Week 2

Things to know & do in week 2.

  • The total workload for this course is 140 hours. In week 2, we expect you to spend 4 hours on lectures, 4 hours in the lab and 7 hours on a mix of things (quiz, required readings, peer reviews, additional lab work, etc.).

  • If you want to gain 0.25 bonus grade points, take a look at the peer-review assignment (P1). This assignment is in addition to the usual lab assignment. As in this assignment you are asked to judge the TODO app designs created by others, we enable this assignment at the end of this week (Friday evening). It is due on November 29, 11.59pm.

  • Get started on this week's lab assignment (A2) and quiz.

  • Groups in cluster C1 are assessed this week on Assignment A1. Make sure you reserve yourself an assessment spot and don't forget to upload your solution via the "Lab Submissions" link here on Blackboard.

    Groups in cluster C1 are assessed this week on Assignment A1. Make sure you reserve yourself an assessment spot and don't forget to upload your solution via the "Lab Submissions" link here on Blackboard. We use Doodle to arrange assessment spots (use your group name as participant name):

Lecture 3

  • js-lecture3.pdf

The PDF slides cover the introduction to OO-based JavaScript. The last part of the lecture slides, covering the DOM and events can be found online (the link points to slide 54; that is your starting point, ignore all earlier slides).

Required reading: Work through chapter 4 of the Web course book (ignore the contents related to CSS, focus on the JavaScript) before the Monday lecture.
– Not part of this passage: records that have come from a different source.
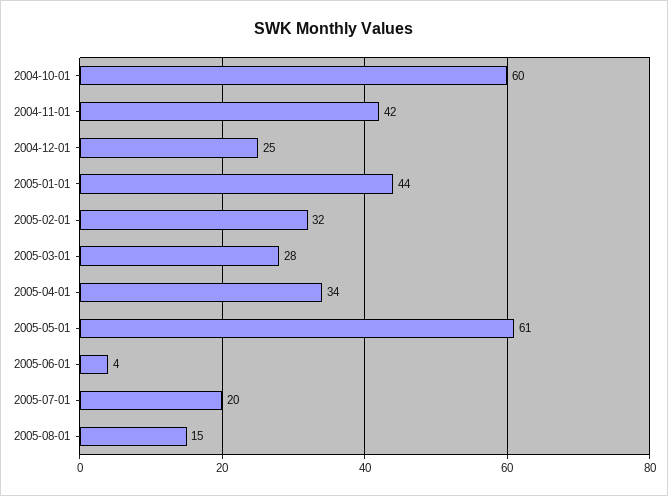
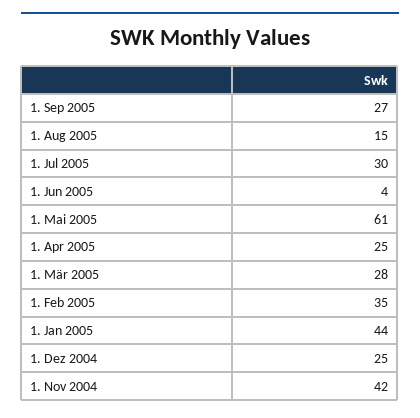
2004-10-01: 60 -> none
2005-02-01: 32 -> 35
2005-04-01: 34 -> 25
2005-07-01: 20 -> 30
1. Sep 2005: none -> 27

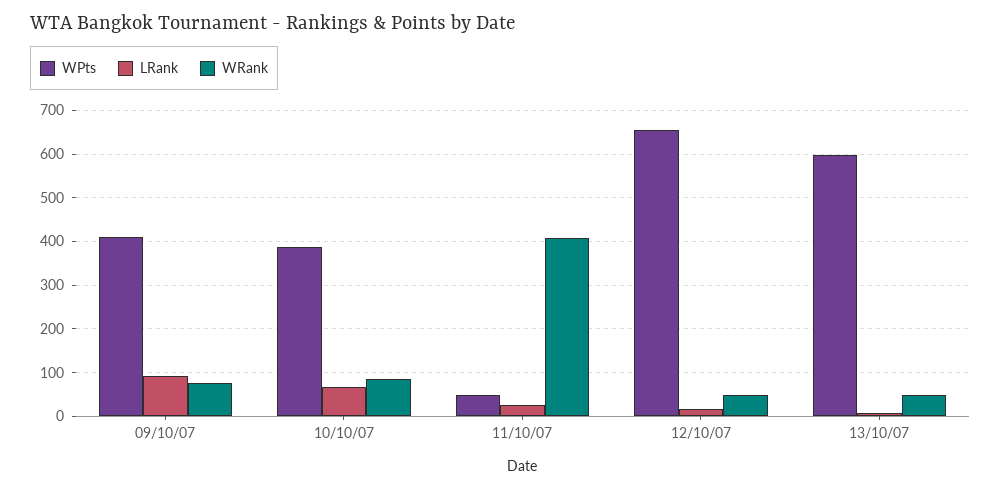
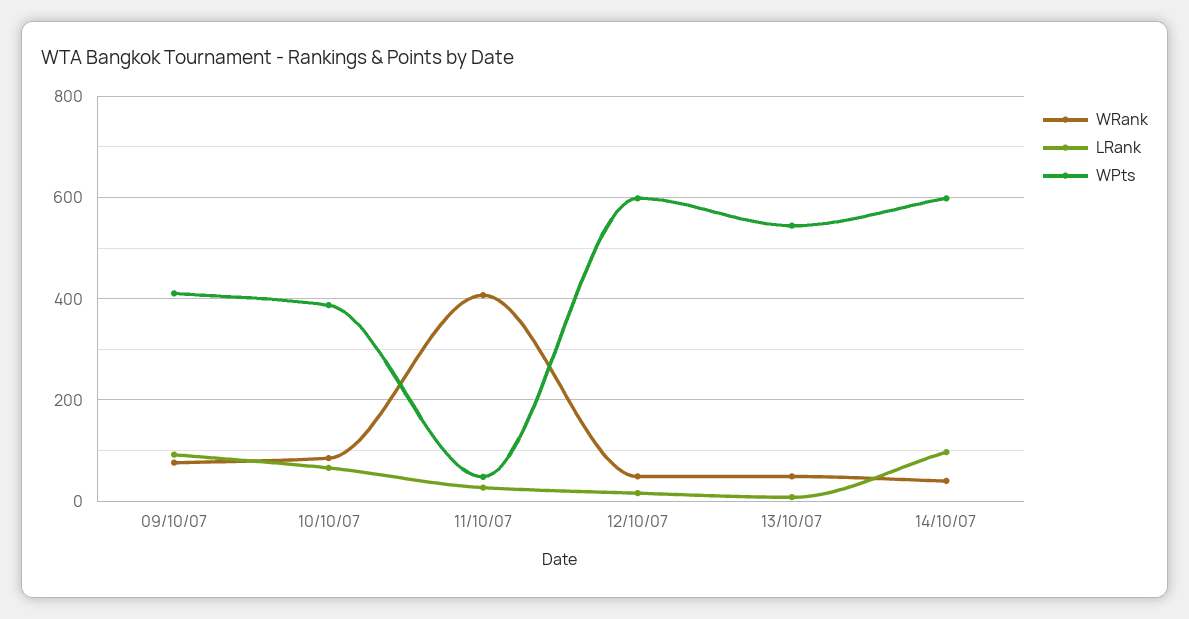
WPts, 12/10/07: 660 -> 600
WPts, 13/10/07: 600 -> 540
WRank, 14/10/07: none -> 40
LRank, 14/10/07: none -> 100
WPts, 14/10/07: none -> 600

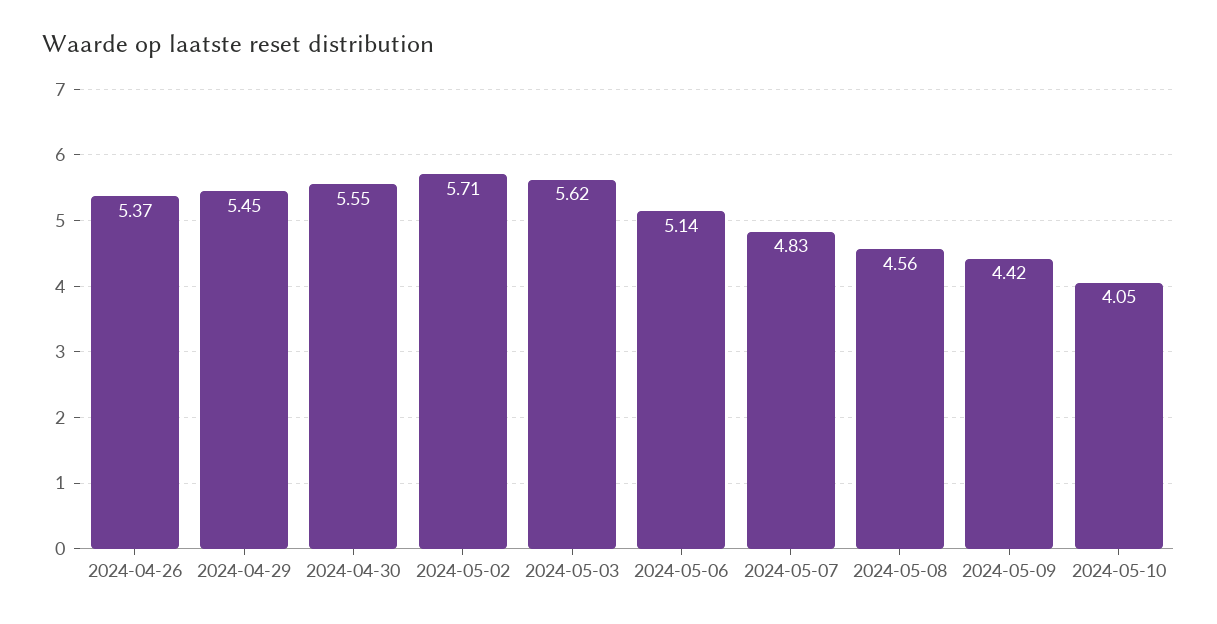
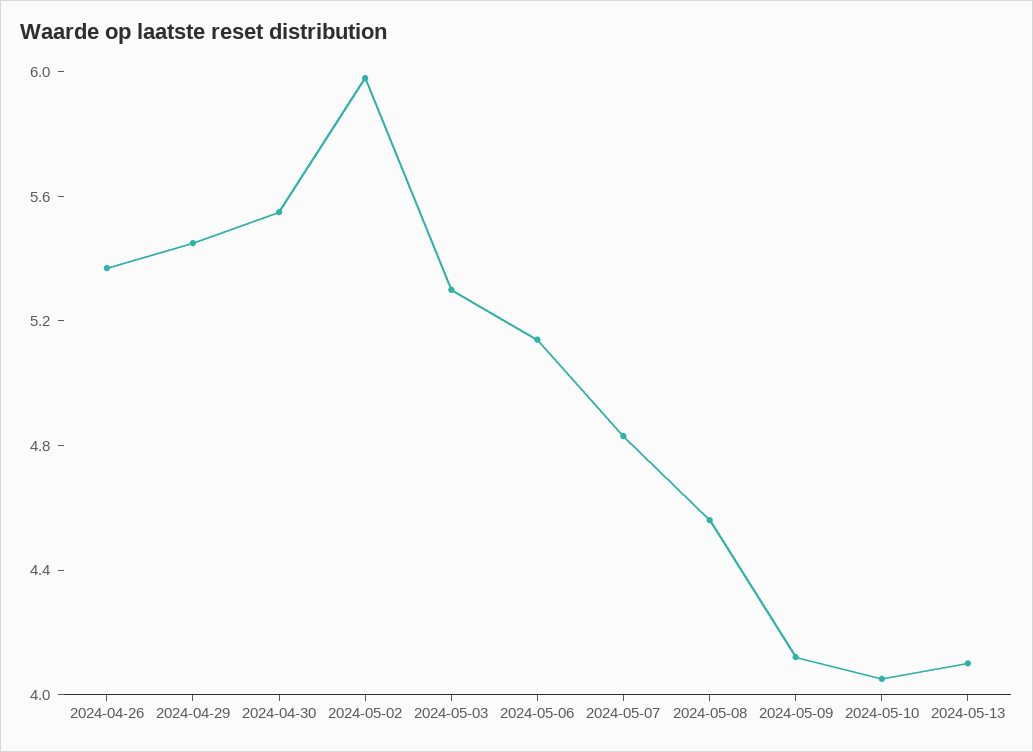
2024-05-02: 5.71 -> 6
2024-05-03: 5.62 -> 5.3
2024-05-09: 4.42 -> 4.1
2024-05-13: none -> 4.1

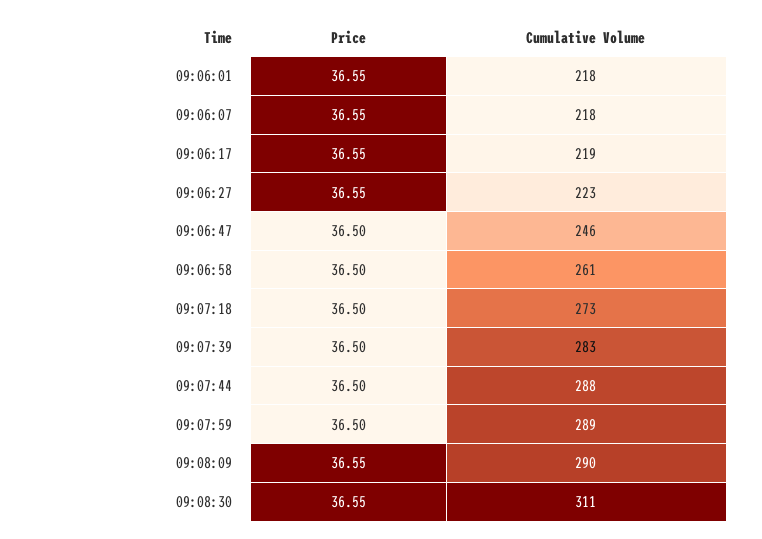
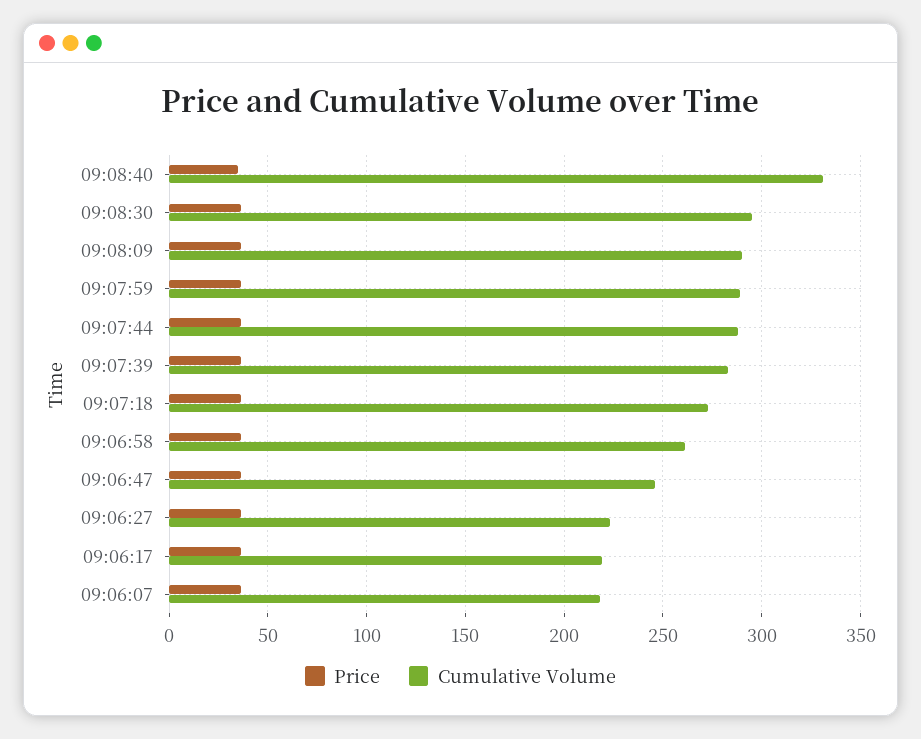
Price, 09:06:01: 36.55 -> none
Cumulative Volume, 09:06:01: 218 -> none
Cumulative Volume, 09:08:30: 311 -> 295
Price, 09:08:40: none -> 35
Cumulative Volume, 09:08:40: none -> 330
Recommended activities if you are a complete beginner to JavaScript:

If you are new to all of this, do not only read the course book chapter but also work through some of the many online tutorials available - this will make you more confident when it comes to actually using JavaScript in Assignment A2.

Here are two interactive courses we recommend for learning JavaScript and jQuery basics:

Note that learning JavaScript takes time (a reason for introducing it so early in the course). Take your time. You do not have to be an expert in JavaScript to start Assignment A2.

Recommended reading:

Learning JavaScript design patterns by Addy Osmani (2014), in particular the sections on the constructor patterns (both basic and prototype) and the module pattern, i.e. those covered in the lecture.

Advanced JavaScript:

If you want to deepen your existing knowledge in JavaScript, have a look atDouglas Crockford's lectures (one of THE experts on JavaScript), available on YouTube.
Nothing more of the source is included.